## Task goal
What you return must match the records exactly, except that the pictures are gone.

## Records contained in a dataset
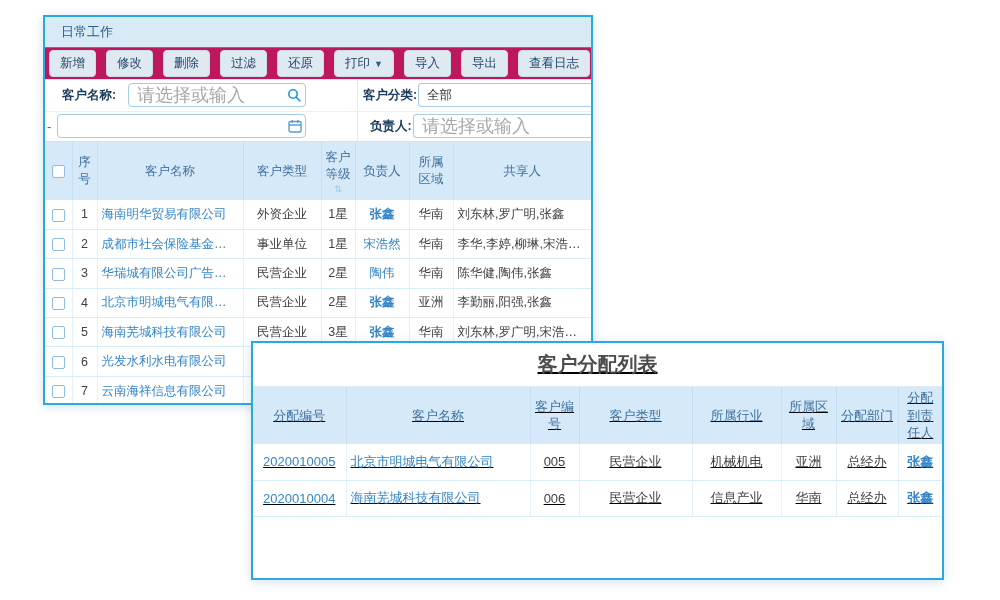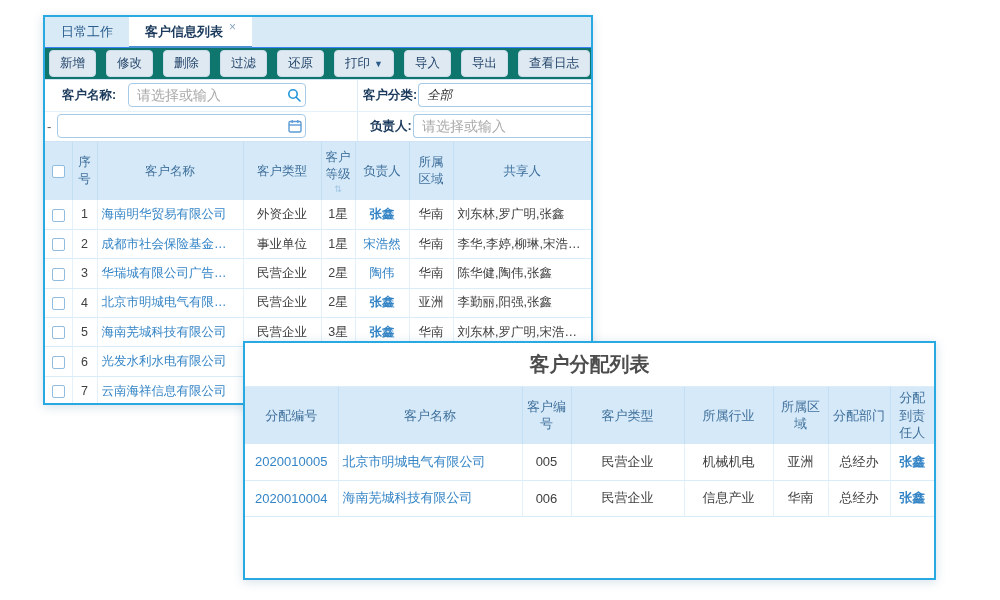"客户信息列表" div.tab { html: <div> <span>客户信息列表</span> <span>×</span> </div> -> none }
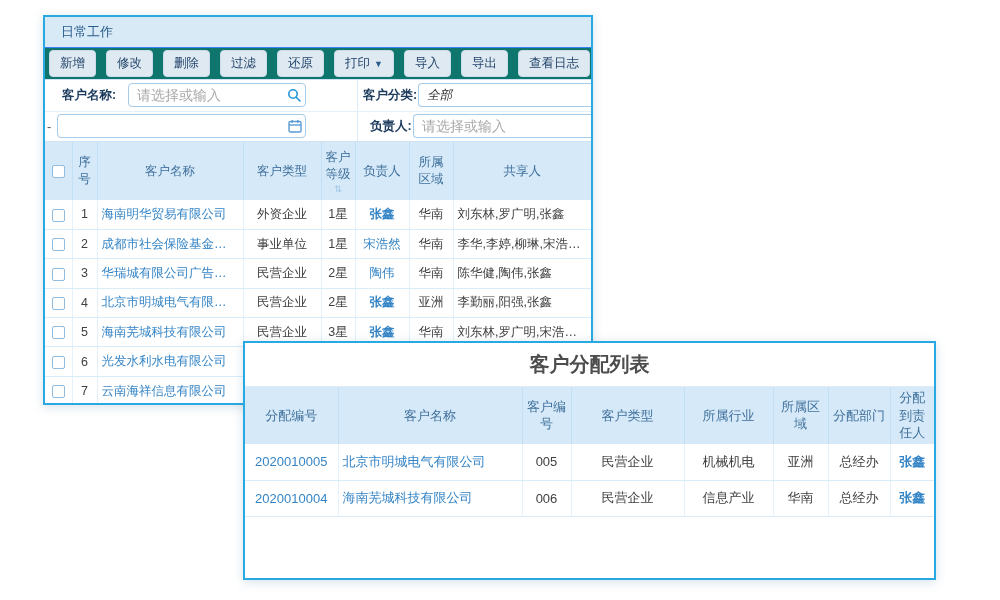"新增" .toolbar { background: #0f766e -> #be185d }
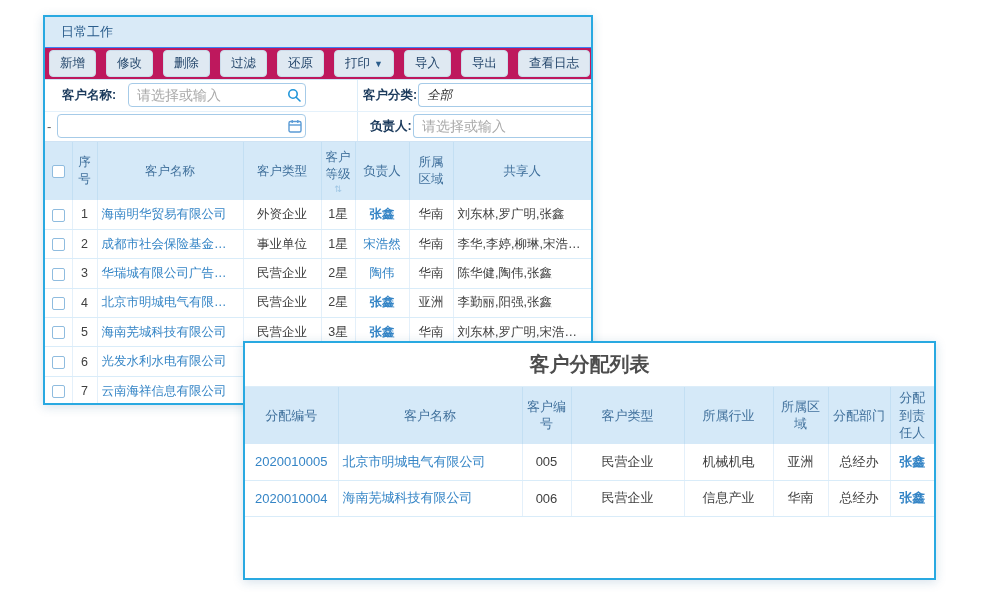"请选择或输入" .fin { font-size: 14px -> 18px }
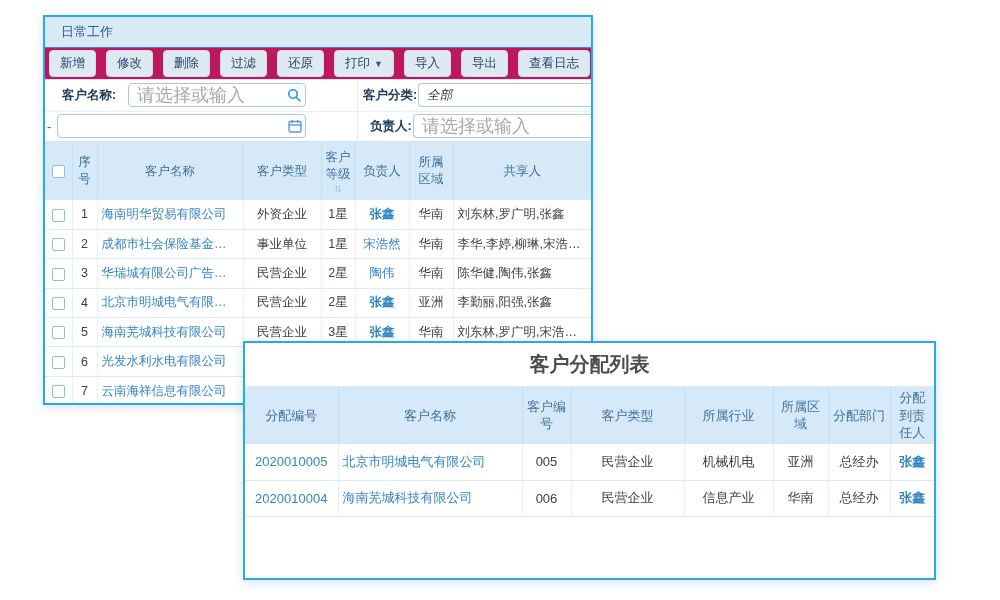"全部" div.fselect { font-style: italic -> none }
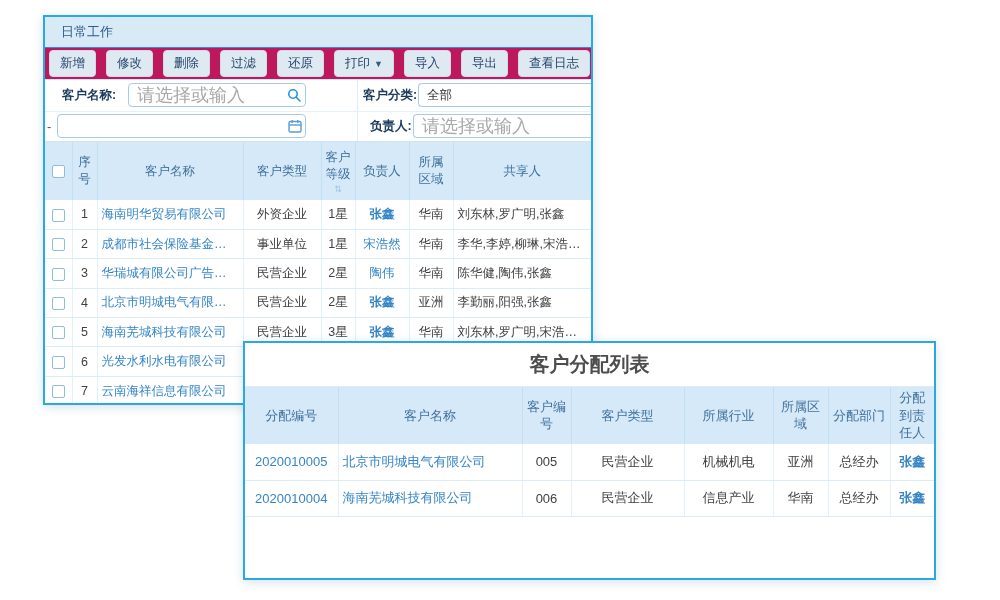"客户分配列表" #panel2 { left: 243px -> 251px; text-decoration: none -> underline }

## Solution to the problem
"客户信息列表" div.tab { html: <div> <span>客户信息列表</span> <span>×</span> </div> -> none }
"新增" .toolbar { background: #0f766e -> #be185d }
"请选择或输入" .fin { font-size: 14px -> 18px }
"全部" div.fselect { font-style: italic -> none }
"客户分配列表" #panel2 { left: 243px -> 251px; text-decoration: none -> underline }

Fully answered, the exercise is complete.